Please restate the data that follows, leaving every word in place.

- - -

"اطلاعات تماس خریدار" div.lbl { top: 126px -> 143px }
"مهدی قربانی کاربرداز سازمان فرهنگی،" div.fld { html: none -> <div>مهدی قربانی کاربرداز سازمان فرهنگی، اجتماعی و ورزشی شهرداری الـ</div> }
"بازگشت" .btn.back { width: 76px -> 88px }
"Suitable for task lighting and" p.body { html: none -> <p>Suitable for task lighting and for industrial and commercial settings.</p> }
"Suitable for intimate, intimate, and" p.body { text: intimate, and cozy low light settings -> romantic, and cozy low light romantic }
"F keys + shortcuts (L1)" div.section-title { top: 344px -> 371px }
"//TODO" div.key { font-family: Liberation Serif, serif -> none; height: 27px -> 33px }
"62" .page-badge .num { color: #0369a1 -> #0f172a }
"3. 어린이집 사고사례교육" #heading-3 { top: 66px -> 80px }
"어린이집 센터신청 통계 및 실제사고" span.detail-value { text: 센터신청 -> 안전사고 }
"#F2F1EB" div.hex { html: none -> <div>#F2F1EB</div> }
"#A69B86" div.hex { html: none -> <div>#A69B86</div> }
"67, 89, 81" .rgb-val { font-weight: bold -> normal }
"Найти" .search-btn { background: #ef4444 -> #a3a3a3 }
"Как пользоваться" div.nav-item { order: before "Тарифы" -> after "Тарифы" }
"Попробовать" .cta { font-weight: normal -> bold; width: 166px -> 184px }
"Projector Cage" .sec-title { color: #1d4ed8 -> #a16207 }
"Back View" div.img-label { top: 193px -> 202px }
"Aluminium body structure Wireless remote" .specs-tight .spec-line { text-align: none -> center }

- - -

**SOLUTION BELOW**.
"اطلاعات تماس خریدار" div.lbl { top: 126px -> 143px }
"مهدی قربانی کاربرداز سازمان فرهنگی،" div.fld { html: none -> <div>مهدی قربانی کاربرداز سازمان فرهنگی، اجتماعی و ورزشی شهرداری الـ</div> }
"بازگشت" .btn.back { width: 76px -> 88px }
"Suitable for task lighting and" p.body { html: none -> <p>Suitable for task lighting and for industrial and commercial settings.</p> }
"Suitable for intimate, intimate, and" p.body { text: intimate, and cozy low light settings -> romantic, and cozy low light romantic }
"F keys + shortcuts (L1)" div.section-title { top: 344px -> 371px }
"//TODO" div.key { font-family: Liberation Serif, serif -> none; height: 27px -> 33px }
"62" .page-badge .num { color: #0369a1 -> #0f172a }
"3. 어린이집 사고사례교육" #heading-3 { top: 66px -> 80px }
"어린이집 센터신청 통계 및 실제사고" span.detail-value { text: 센터신청 -> 안전사고 }
"#F2F1EB" div.hex { html: none -> <div>#F2F1EB</div> }
"#A69B86" div.hex { html: none -> <div>#A69B86</div> }
"67, 89, 81" .rgb-val { font-weight: bold -> normal }
"Найти" .search-btn { background: #ef4444 -> #a3a3a3 }
"Как пользоваться" div.nav-item { order: before "Тарифы" -> after "Тарифы" }
"Попробовать" .cta { font-weight: normal -> bold; width: 166px -> 184px }
"Projector Cage" .sec-title { color: #1d4ed8 -> #a16207 }
"Back View" div.img-label { top: 193px -> 202px }
"Aluminium body structure Wireless remote" .specs-tight .spec-line { text-align: none -> center }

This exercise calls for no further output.